=== Begin Enclosure ===
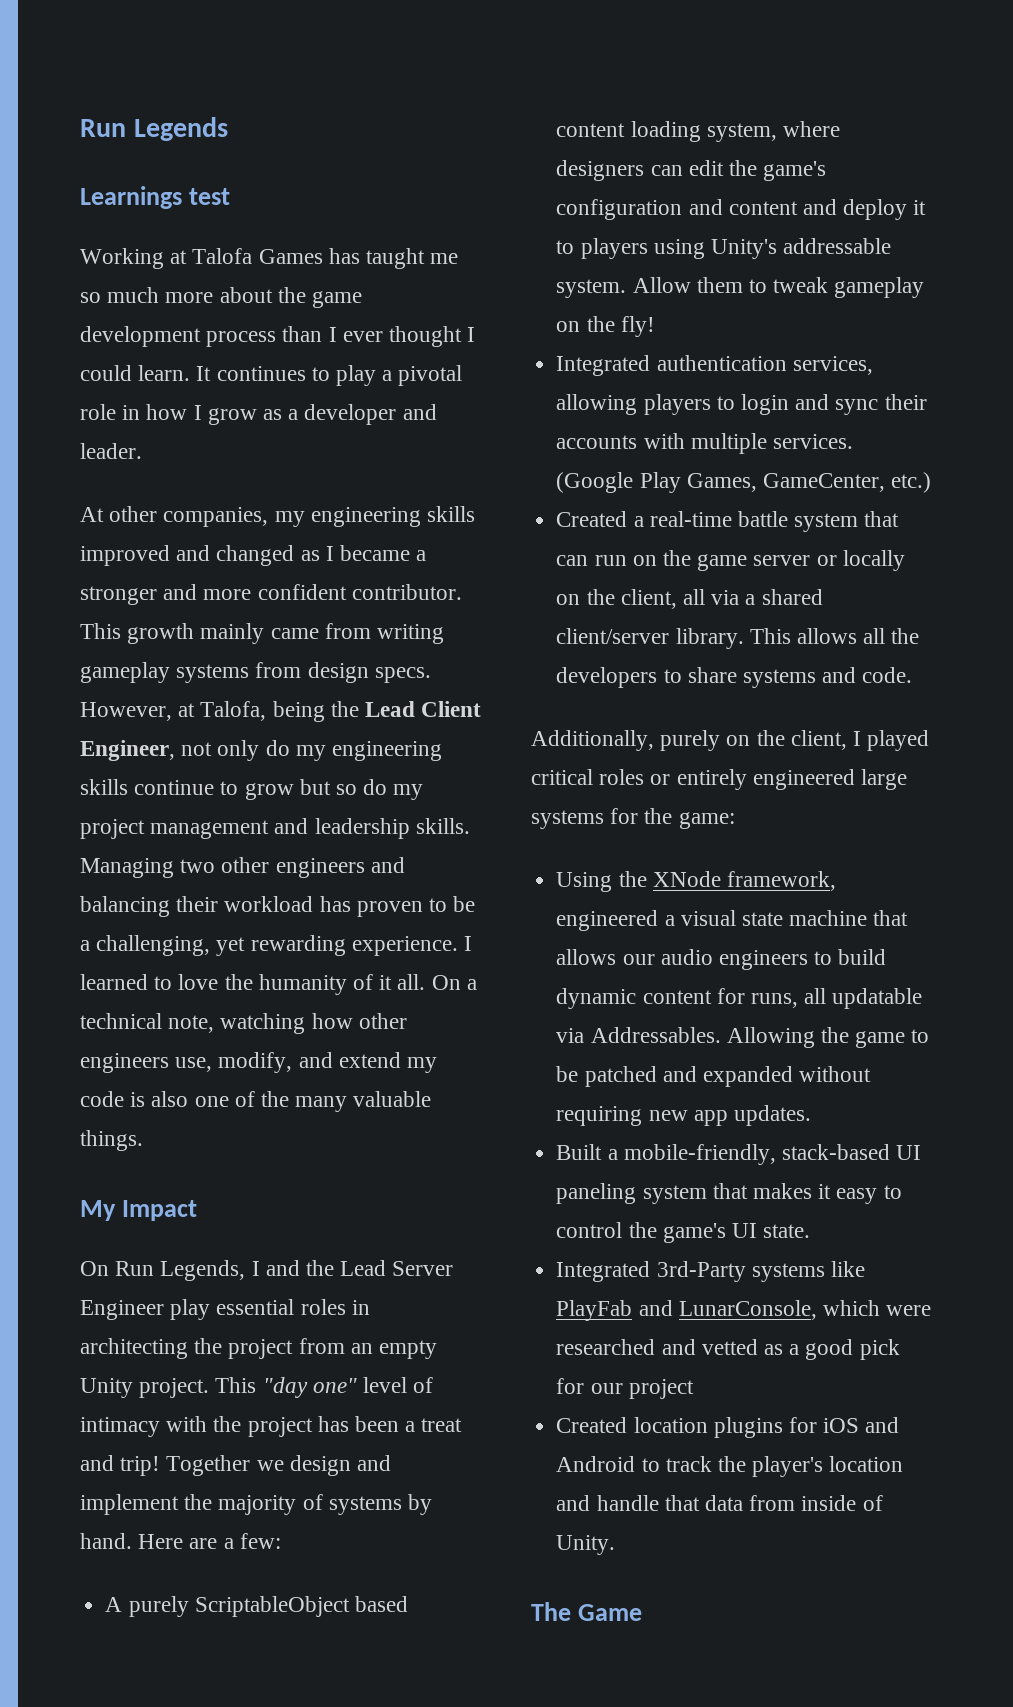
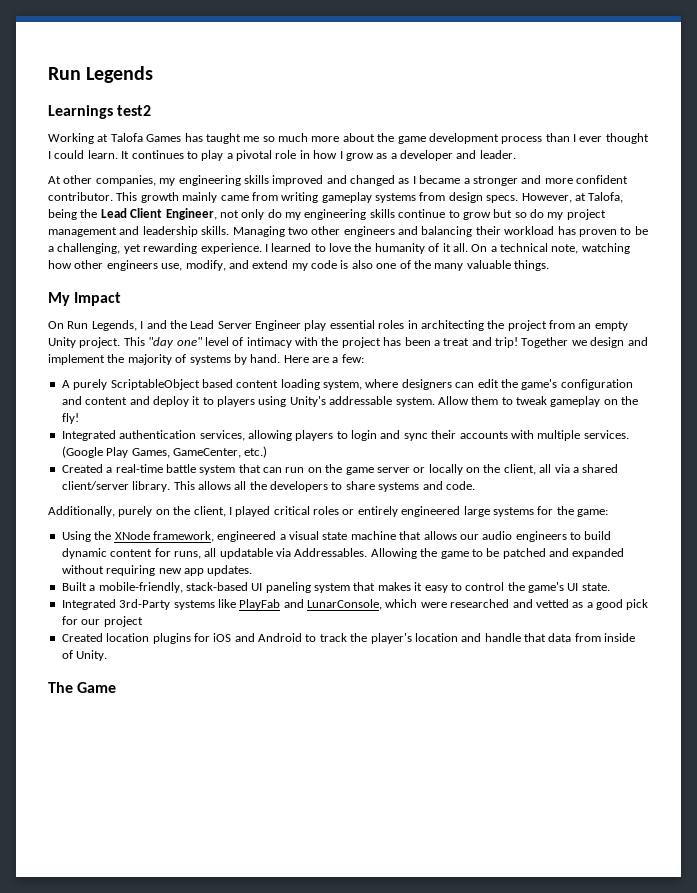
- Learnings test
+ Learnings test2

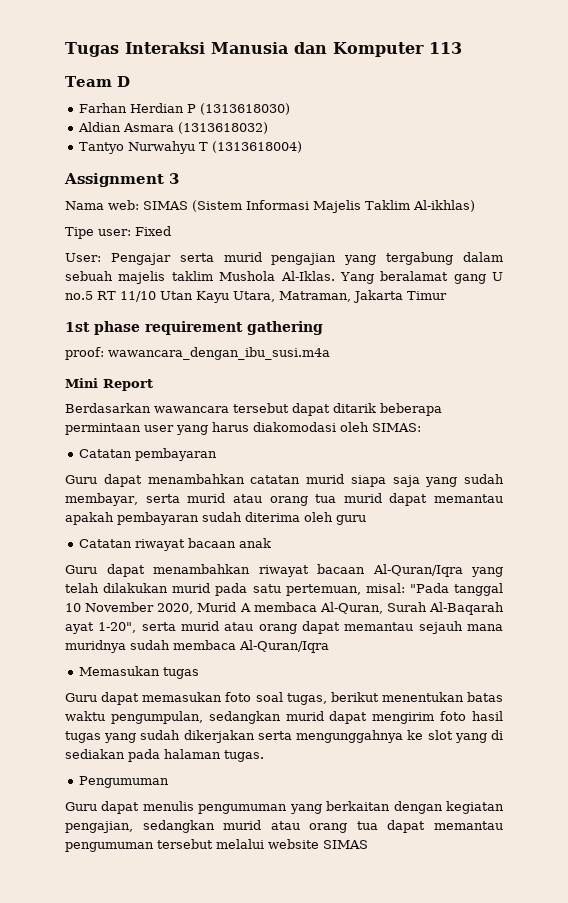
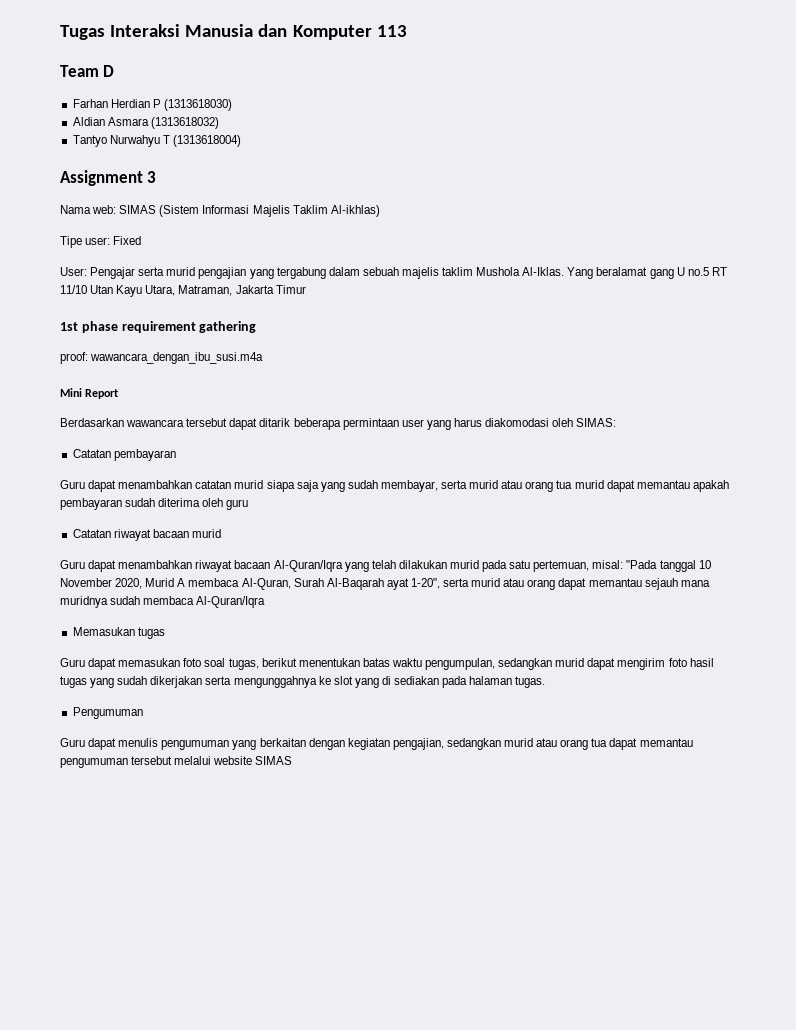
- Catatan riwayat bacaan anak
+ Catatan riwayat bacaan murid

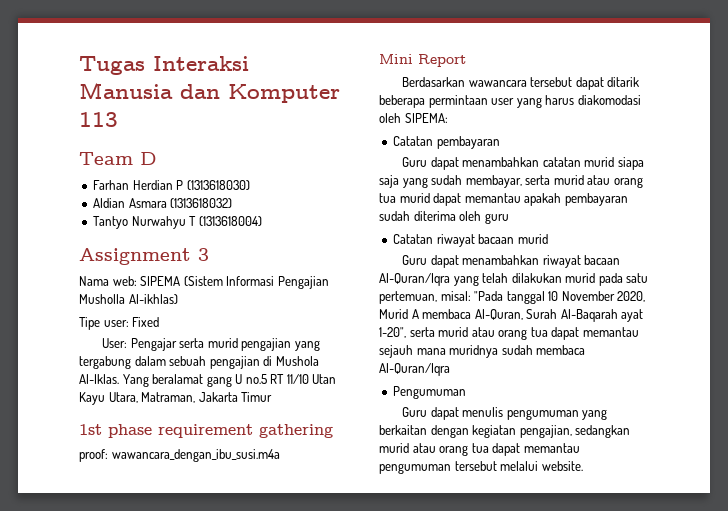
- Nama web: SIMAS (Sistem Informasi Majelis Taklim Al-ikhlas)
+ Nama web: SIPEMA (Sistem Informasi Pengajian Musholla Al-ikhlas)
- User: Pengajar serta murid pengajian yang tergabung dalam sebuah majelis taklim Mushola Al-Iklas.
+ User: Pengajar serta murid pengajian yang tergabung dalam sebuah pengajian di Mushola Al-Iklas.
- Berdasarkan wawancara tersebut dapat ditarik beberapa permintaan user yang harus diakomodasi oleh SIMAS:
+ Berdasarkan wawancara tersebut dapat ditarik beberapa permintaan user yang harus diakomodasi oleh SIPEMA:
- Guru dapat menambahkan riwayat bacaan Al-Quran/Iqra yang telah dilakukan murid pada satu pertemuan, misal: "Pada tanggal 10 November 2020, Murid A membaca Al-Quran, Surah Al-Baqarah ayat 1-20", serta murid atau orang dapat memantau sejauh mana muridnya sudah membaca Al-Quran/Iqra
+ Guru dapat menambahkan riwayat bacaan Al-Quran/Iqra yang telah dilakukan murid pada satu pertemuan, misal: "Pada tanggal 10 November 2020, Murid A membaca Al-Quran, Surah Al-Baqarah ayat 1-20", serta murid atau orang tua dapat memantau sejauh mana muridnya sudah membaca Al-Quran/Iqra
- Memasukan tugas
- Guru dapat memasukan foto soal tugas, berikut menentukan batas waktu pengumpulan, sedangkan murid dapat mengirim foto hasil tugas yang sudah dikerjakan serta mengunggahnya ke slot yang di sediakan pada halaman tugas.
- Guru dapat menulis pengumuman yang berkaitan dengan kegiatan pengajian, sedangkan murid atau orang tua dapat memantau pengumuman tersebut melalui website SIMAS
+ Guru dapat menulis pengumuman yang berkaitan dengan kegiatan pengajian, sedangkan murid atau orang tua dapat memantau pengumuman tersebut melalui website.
=== End Enclosure ===
• **Work task**
The answer should contain all the material above, copied exactly, and no images.

• **Task solution**
- Learnings test
+ Learnings test2

- Catatan riwayat bacaan anak
+ Catatan riwayat bacaan murid

- Nama web: SIMAS (Sistem Informasi Majelis Taklim Al-ikhlas)
+ Nama web: SIPEMA (Sistem Informasi Pengajian Musholla Al-ikhlas)
- User: Pengajar serta murid pengajian yang tergabung dalam sebuah majelis taklim Mushola Al-Iklas.
+ User: Pengajar serta murid pengajian yang tergabung dalam sebuah pengajian di Mushola Al-Iklas.
- Berdasarkan wawancara tersebut dapat ditarik beberapa permintaan user yang harus diakomodasi oleh SIMAS:
+ Berdasarkan wawancara tersebut dapat ditarik beberapa permintaan user yang harus diakomodasi oleh SIPEMA:
- Guru dapat menambahkan riwayat bacaan Al-Quran/Iqra yang telah dilakukan murid pada satu pertemuan, misal: "Pada tanggal 10 November 2020, Murid A membaca Al-Quran, Surah Al-Baqarah ayat 1-20", serta murid atau orang dapat memantau sejauh mana muridnya sudah membaca Al-Quran/Iqra
+ Guru dapat menambahkan riwayat bacaan Al-Quran/Iqra yang telah dilakukan murid pada satu pertemuan, misal: "Pada tanggal 10 November 2020, Murid A membaca Al-Quran, Surah Al-Baqarah ayat 1-20", serta murid atau orang tua dapat memantau sejauh mana muridnya sudah membaca Al-Quran/Iqra
- Memasukan tugas
- Guru dapat memasukan foto soal tugas, berikut menentukan batas waktu pengumpulan, sedangkan murid dapat mengirim foto hasil tugas yang sudah dikerjakan serta mengunggahnya ke slot yang di sediakan pada halaman tugas.
- Guru dapat menulis pengumuman yang berkaitan dengan kegiatan pengajian, sedangkan murid atau orang tua dapat memantau pengumuman tersebut melalui website SIMAS
+ Guru dapat menulis pengumuman yang berkaitan dengan kegiatan pengajian, sedangkan murid atau orang tua dapat memantau pengumuman tersebut melalui website.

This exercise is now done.